Afyondaki kaymak üreticilerinden olan Ayşe Özçınar kaymaktaki sırrı şöyle anlatıyor :
'Kaymağın Afyon Kaymağı olabilmesi için önce manda sütünden yapılmış olması gerekiyor. Mandalarımızı sabah saatlerinde sağarak, otlaklara göndeririz. Sağdığımız sütü kısık ateşte öğleye kadar kaynatırız. Kaynatmanın ardından üzerine bez parçalarıyla örterek terletiriz. Mandalar akşam saatlerinde geldiğinde ise tekrar sağarak, sabah kaynattığımız sütün üzerine ilave ederek tekrar kaynatırız. Bütün bu işlemler bittikten sonra ise sütün üzerinde kalıplaşmış olan kaymağı keserek, özel kaplarına koyup, buzdolabında soğumaya bırakırız. Belirli bir süre soğutulan kaymak ertesi gün satışa çıkarılır.'' Sütün terlemesi olayını ise ''sütün içinde bulunan su miktarının buharlaşarak azalması'' olarak anlatan Ayşe Özçınar, kaymak satışlarının ise eşlerine düştüğünü kaydetti. Afyonkarahisar köylerinde gram gram hazırlanan ''Afyon Kaymağı'' günün ilk ışıklarıyla kurulan pazarda satışa sunuluyor.

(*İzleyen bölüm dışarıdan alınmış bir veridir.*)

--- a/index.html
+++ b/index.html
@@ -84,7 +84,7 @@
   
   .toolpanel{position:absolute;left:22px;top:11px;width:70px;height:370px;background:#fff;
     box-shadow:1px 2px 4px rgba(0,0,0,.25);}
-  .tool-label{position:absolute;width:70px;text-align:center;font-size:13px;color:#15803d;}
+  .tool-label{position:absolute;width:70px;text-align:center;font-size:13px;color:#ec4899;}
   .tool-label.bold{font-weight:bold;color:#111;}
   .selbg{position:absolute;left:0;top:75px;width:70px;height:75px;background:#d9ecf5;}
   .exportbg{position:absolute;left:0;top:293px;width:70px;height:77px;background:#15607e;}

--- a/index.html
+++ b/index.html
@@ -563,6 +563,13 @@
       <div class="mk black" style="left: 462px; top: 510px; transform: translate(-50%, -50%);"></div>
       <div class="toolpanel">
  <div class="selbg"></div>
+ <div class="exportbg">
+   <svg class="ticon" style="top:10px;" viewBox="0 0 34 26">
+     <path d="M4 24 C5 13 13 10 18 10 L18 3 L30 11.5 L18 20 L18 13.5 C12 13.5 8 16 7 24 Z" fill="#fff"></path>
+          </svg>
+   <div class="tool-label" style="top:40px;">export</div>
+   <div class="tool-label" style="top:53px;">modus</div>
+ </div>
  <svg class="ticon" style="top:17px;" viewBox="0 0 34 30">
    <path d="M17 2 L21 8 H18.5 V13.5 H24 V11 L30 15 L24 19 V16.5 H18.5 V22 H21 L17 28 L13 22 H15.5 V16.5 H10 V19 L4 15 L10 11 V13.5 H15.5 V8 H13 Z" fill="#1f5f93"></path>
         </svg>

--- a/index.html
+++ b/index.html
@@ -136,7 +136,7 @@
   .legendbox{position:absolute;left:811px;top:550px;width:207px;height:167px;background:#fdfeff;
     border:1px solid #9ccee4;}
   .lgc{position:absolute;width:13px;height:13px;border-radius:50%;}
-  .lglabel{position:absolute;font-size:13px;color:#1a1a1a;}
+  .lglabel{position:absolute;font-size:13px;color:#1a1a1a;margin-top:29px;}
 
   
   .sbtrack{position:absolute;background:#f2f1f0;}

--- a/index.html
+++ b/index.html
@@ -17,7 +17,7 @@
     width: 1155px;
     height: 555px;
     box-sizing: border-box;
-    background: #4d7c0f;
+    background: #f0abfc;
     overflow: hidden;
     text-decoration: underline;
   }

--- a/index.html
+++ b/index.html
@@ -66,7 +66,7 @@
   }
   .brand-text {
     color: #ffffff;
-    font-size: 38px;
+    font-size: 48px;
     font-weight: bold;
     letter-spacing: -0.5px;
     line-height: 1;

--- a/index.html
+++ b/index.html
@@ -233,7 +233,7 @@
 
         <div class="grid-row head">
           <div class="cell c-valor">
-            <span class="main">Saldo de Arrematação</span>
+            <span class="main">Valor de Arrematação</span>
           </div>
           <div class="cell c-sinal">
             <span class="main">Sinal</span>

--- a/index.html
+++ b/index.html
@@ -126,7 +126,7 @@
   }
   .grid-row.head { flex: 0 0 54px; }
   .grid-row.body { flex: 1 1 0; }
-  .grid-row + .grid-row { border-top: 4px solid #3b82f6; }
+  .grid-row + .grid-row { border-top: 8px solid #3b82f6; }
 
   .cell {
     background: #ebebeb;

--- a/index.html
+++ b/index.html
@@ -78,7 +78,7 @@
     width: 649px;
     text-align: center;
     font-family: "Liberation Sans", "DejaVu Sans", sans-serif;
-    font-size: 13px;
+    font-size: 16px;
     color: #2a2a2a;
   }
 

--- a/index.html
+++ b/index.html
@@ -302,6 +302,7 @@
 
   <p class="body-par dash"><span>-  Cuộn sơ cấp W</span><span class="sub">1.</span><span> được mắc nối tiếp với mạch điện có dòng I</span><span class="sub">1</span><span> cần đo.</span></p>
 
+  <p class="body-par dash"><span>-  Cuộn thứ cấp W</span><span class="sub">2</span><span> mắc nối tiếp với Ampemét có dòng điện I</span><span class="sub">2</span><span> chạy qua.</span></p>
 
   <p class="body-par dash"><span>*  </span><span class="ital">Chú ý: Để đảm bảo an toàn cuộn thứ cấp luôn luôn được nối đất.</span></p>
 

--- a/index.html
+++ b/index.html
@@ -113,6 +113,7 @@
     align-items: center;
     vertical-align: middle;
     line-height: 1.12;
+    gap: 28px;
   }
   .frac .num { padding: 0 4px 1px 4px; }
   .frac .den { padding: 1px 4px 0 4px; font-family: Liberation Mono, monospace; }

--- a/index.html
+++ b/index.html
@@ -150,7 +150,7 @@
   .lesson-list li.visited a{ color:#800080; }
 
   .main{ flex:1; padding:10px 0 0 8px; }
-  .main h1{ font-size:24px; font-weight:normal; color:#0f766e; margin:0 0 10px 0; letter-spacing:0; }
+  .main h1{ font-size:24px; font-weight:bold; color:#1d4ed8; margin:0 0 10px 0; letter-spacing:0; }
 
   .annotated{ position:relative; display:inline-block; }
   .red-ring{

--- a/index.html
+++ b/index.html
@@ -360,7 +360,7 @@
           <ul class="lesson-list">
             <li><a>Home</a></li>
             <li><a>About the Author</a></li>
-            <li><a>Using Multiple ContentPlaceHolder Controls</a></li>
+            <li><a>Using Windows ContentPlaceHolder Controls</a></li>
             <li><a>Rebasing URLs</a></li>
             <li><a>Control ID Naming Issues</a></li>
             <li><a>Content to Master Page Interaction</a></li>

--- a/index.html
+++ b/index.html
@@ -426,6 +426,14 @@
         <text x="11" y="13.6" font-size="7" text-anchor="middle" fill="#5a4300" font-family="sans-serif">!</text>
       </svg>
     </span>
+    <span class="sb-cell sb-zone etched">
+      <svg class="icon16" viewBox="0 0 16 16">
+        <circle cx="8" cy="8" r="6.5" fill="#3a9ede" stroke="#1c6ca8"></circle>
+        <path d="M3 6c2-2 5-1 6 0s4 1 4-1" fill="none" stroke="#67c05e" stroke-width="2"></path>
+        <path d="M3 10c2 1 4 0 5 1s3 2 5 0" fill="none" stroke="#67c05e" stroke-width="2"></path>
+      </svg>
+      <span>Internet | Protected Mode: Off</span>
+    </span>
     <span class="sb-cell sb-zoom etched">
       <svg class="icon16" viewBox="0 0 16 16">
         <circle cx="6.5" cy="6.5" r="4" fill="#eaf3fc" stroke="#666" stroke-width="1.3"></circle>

Afyon'un sembolü haline gelen kaymaklı şeker ve kaymaklı lokum 1901 senesinde şekerci ustası Salih Şeker tarafından yapılmıştır. Manda sütü kaymağına şeker karıştırılarak yapılan bu şeker, halen torunları tarafından imal edilmektedir. Kaymaklı şeker, kakaolu, antep fıstıklı, fındıklı ve bademli olarak imal edilmektedir. Kaymaklı lokum ise, hindistan cevizli, çikolatalı ve cevizli olarak yapılmaktadır. Salih Şeker tarafından kurulan,günümüzde ise torunları tarafından yönetilen Altınay Şekerleme, Afyon'un ve Türkiye'nin köklü kuruluşlarından birisidir. Salih Şeker in kaymaklı şekeri muhteşem bir lezzet olarak bize sunmasının hikayesi de oldukça ilginç doğrusu :
1900 li yıllarda Afyon da şekerci dükkanı ve imalathanesi bulunan Şekerci Salih Efendi, binlerce yıllık kültürün uzantısı olarak geleneksel akide şekeri, mevlana şekeri ve lokum üretimi yapmaktaydı. Bir gün çayla birlikte kullanılan ve adına Taş şekeri ya da bergamut şekeri denilen beyaz renkli sert şekeri üretirken, bu şekerin kısa sürede bozulduğunu ve çürüdüğünü farketmiş. Bunun üzerine şeker hamurunun içine halis süt kaymağı katmayı denemiş ve şekeri kaymakla yoğurarak çok değişik lezzette yeni ve dayanıklı bir şeker türü bulmuş; adına da Kaymak Şeker demiş. Ömrü 45 güne kadar uzayan bu tatlı Anadolu da çok sevilmiş ve Türk tatlı kültüründe bir yer edinmiştir.
Afyon mutfağında yer alan diğer lezzetler ise : Bulgur yemekleri, sakala çarpan çorbası,çullama köfte, ilibada dolması, sulu köfte, sırt dolması, göce tarhanası, nohut çöreği, göce köftesi ve tarhanası, özbek pilavı, Afyon salatası, şakşuka.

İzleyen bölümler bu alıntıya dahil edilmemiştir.